In mehrfacher Hinsicht widmet sich das Arnold Schönberg Center dem Anliegen seines Namensgebers – selbstverständlich in der Aufführung der Werke jenes Komponisten, der nicht nur mit der Zwölftontechnik Geschichte geschrieben hat. Darüber hinaus wird die Musik von Schönberg aber auch in Bearbeitungen von heutigen Komponisten zu Gehör gebracht und damit dem bekannt Geglaubten immer wieder neue Facetten entlockt. Und auch Uraufführungen von gänzlich neuen Werken bietet das Arnold Schönberg Center mit seinem V-förmigen Saal eine eine hervorragende Stätte. Davon kann man sich bei drei Konzerten am 2. und 22. Mai sowie am 16. Juni mit dem Ensemble Wiener Collage und dem ensemble reconsil wien überzeugen, bei denen das 25-jährige Jubiläum des Ensemble Wiener Collage und das 100-jährige Jubiläum des Österreichischen Komponistenbundes gefeiert werden – wir verlosen pro Konzert 2 x 2 Karten, einfach ein Mail mit dem Betreff „Schönberg“ an office@musicaustria.at schicken.

Bereits seit 25 Jahren bereichert das Ensemble Wiener Collage das zeitgenössische Musikleben mit Neuer Musik und dabei besonders mit Uraufführungen – und eine ganz besondere ist auch am Donnerstag, 2. Mai zu vernehmen, wenn das Satzfragment aus der Serenade op. 24 von Arnold Schönberg aus der Taufe gehoben wird. Erstmals zu hörende Werke steuern aber auch Detlev Müller-Siemens mit „… called dausk II“ und Jorge Sanchez-Chiong mit „chromatic aberration“ bei – in der Zusammenstellung mit Werken von Zdzisław Wysocki und Franco Donatoni verbinden sich unterschiedlichste Arbeitsweisen des letzten Jahrhunderts, die sich bereits in der Besetzung ausdrücken, wenn etwa Sanchez-Chiong in Kontrast zu den rein akustisch besetzten Werken ein Streichtrio verstärkt und zusätzlich elektronisches Material sowie Turntables einsetzt.

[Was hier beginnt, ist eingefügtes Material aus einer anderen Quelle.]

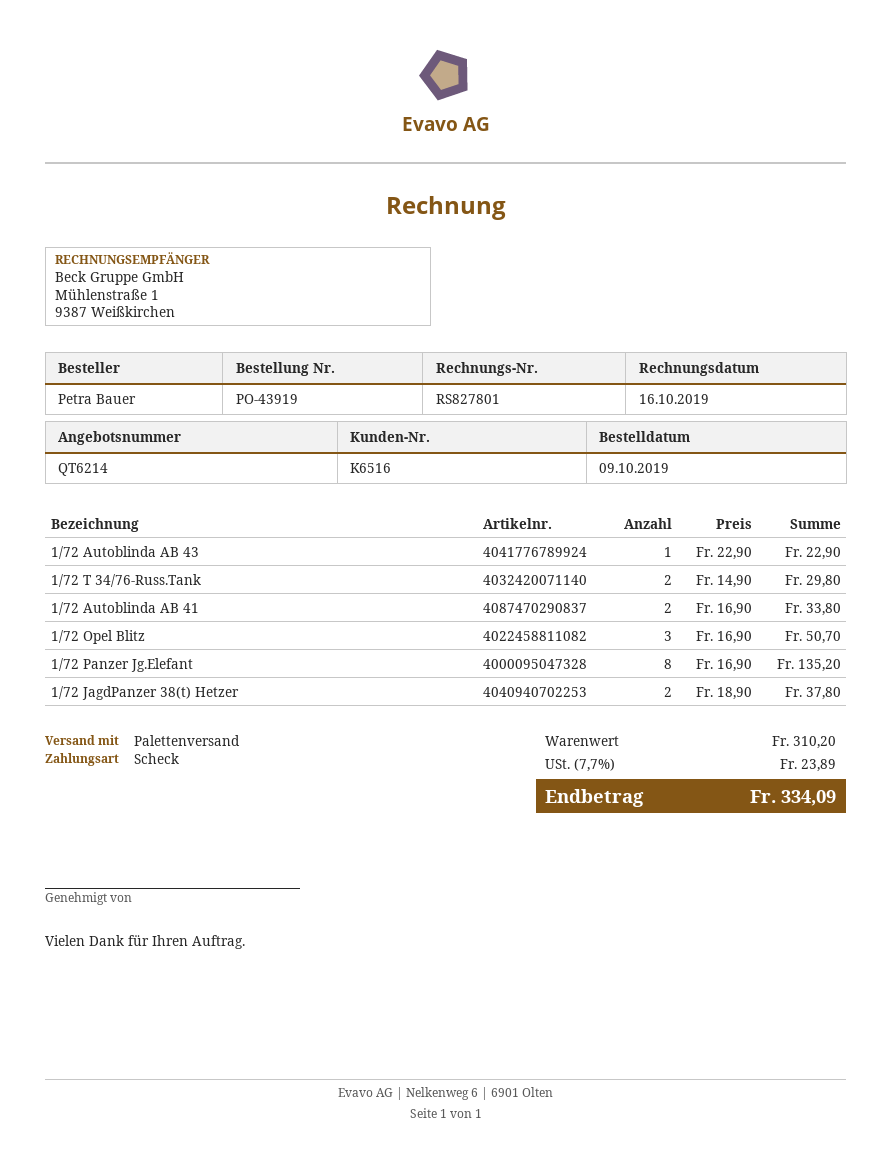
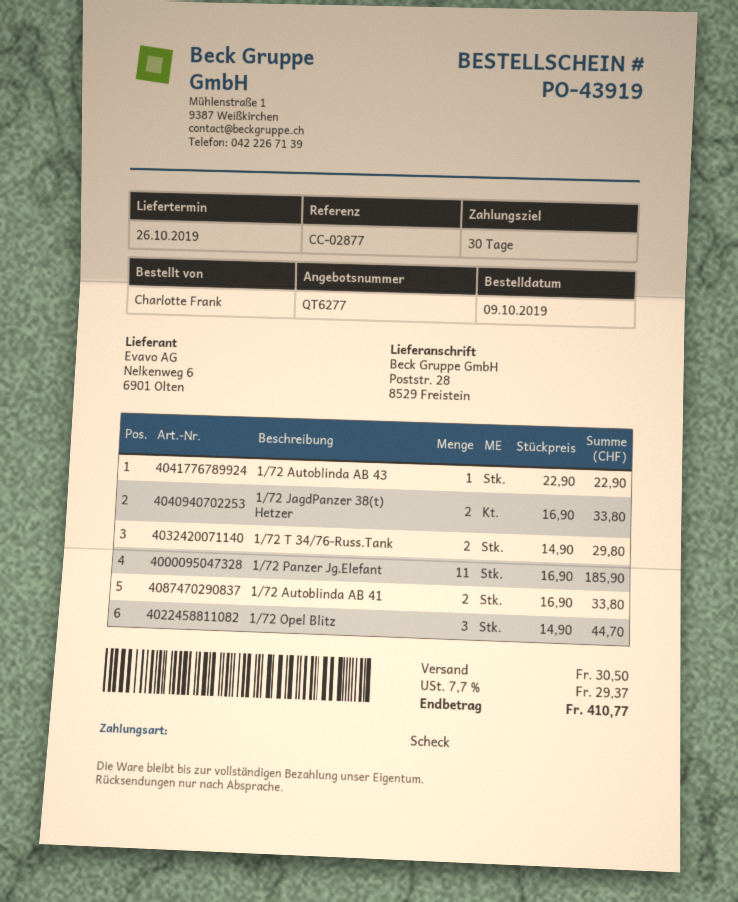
quote number: QT6214 -> QT6277
ordered by: Petra Bauer -> Charlotte Frank
1/72 Opel Blitz: 3 x 16.90 = 50.70 -> 3 x 14.90 = 44.70
1/72 Panzer Jg.Elefant: 8 x 16.90 = 135.20 -> 11 x 16.90 = 185.90
1/72 JagdPanzer 38(t) Hetzer: 2 x 18.90 = 37.80 -> 2 x 16.90 = 33.80
shipping: none -> 30.50
tax: 7.7% = 23.89 -> 7.7% = 29.37
total: 334.09 -> 410.77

Ganz ohne Elektronik hingegen kommen die Werke aus, die das ensemble reconsil am 22. Mai und am 16. Juni zur Aufführung bringt: Besonderer Aufmerksamkeit kommt dabei dem Wiener Komponisten und Gründungsmitglied des Ensembles Alexander Wagendristel zu: Neben den Bearbeitungen von zwei Werken Schönbergs (Zwei Lieder für Gesang und Klavier op. 14 und Sechs kleine Klavierstücke op. 19) taucht er auch der „Ankunft bei den schwarzen Schwänen“ von Richard Wagner in neues klangliches Gewand und steuert zusätzlich auch die Komposition „the wormwood and the gall“ bei.

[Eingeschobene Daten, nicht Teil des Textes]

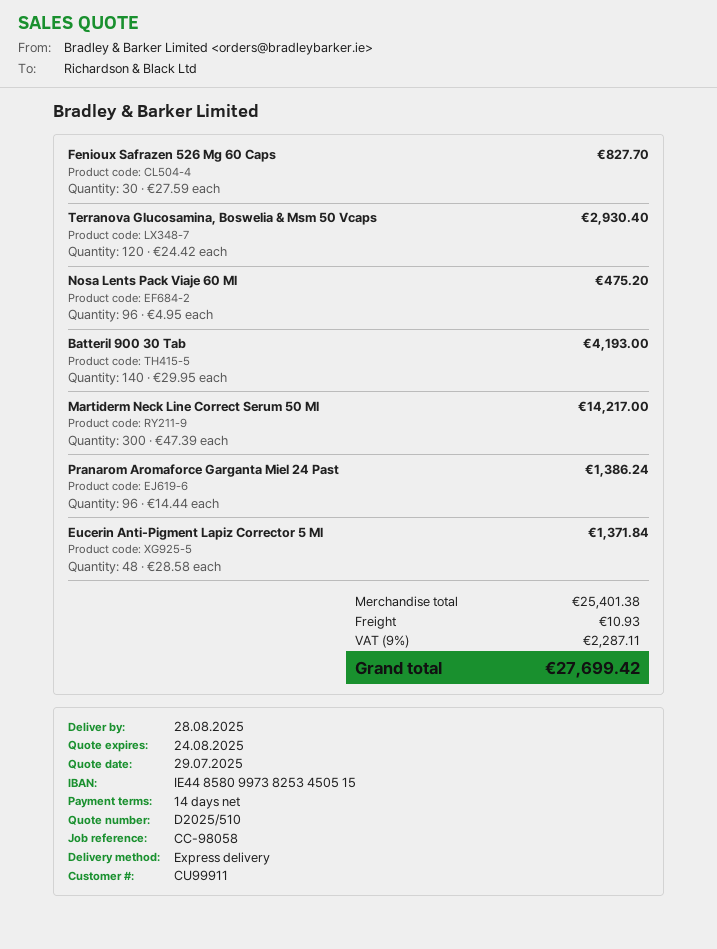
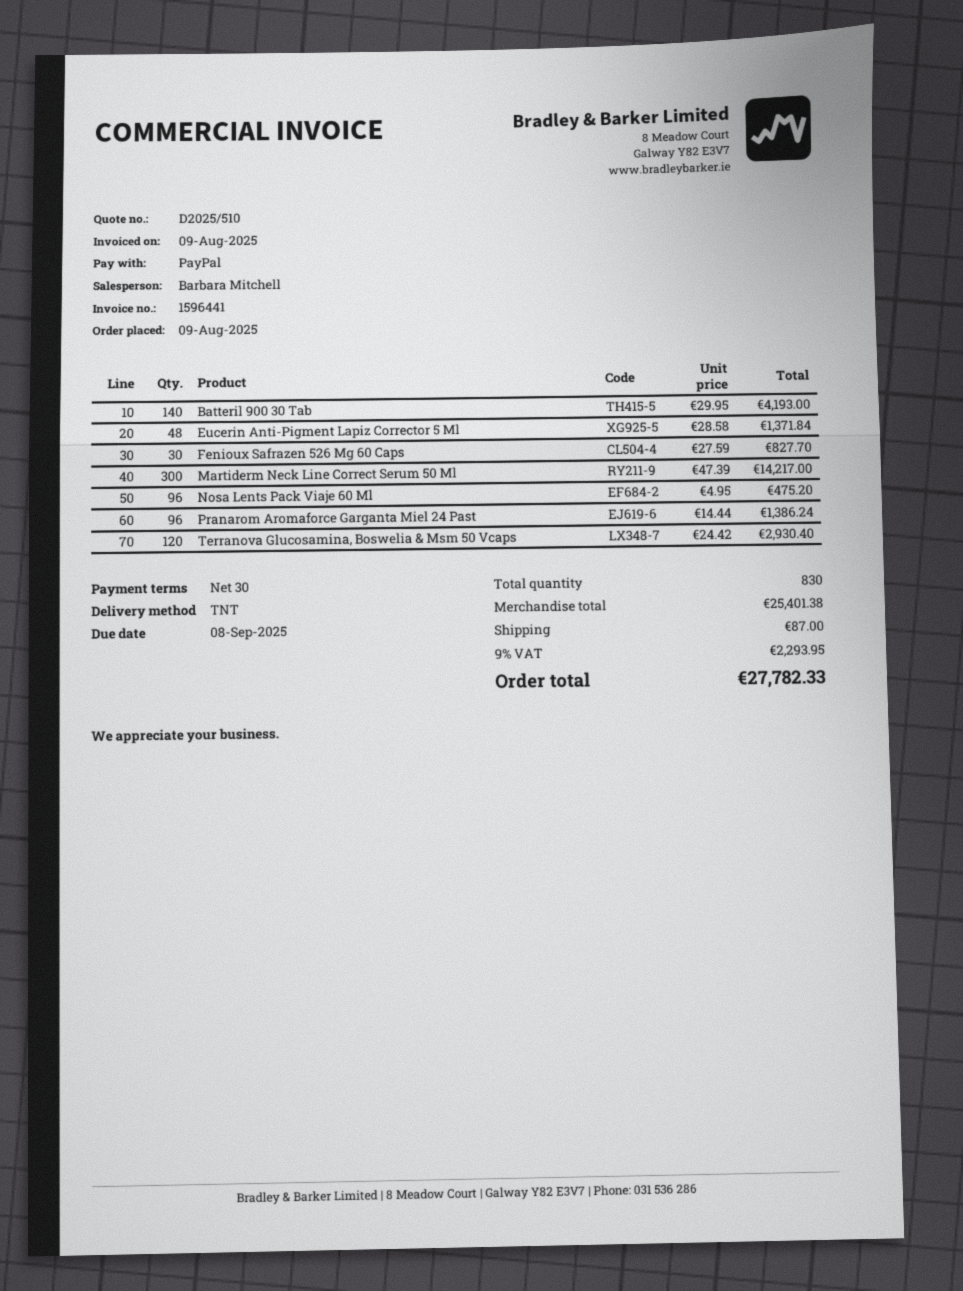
payment terms: 14 days -> 30 days
shipping method: express -> TNT
shipping: 10.93 -> 87.00
tax: 9% = 2287.11 -> 9% = 2293.95
total: 27699.42 -> 27782.33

Mit einer bunten Mischung individueller kompositorischer Herangehensweisen feiert der Österreichische Komponistenbund (ÖKB) am 16. Juni sein 100-jähriges Bestehen – davon zeugt die Auswahl der höchst unterschiedlich arbeitenden KomponistInnen wie Julia Purgina, Herbert Grasst, Gerd Kühr, Bruno Strobl, Norbert Sterk und Christoph Cech. Während letzterer bekannt ist für seine Verschmelzung von Komposition und Improvisation, Jazz und Neuer Musik, verbindet Gerd Kühr zahlreiche Kompositionsweisen, doch berühren diese weniger den Jazz als viel mehr ältere Traditionen des Musizierens. Mikrotonale Klänge erforscht Norbert Sterk; und ganz eigene Herangehensweisen finden auch Julia Purgina und Bruno Strobl – für Abwechslung ist also gesorgt.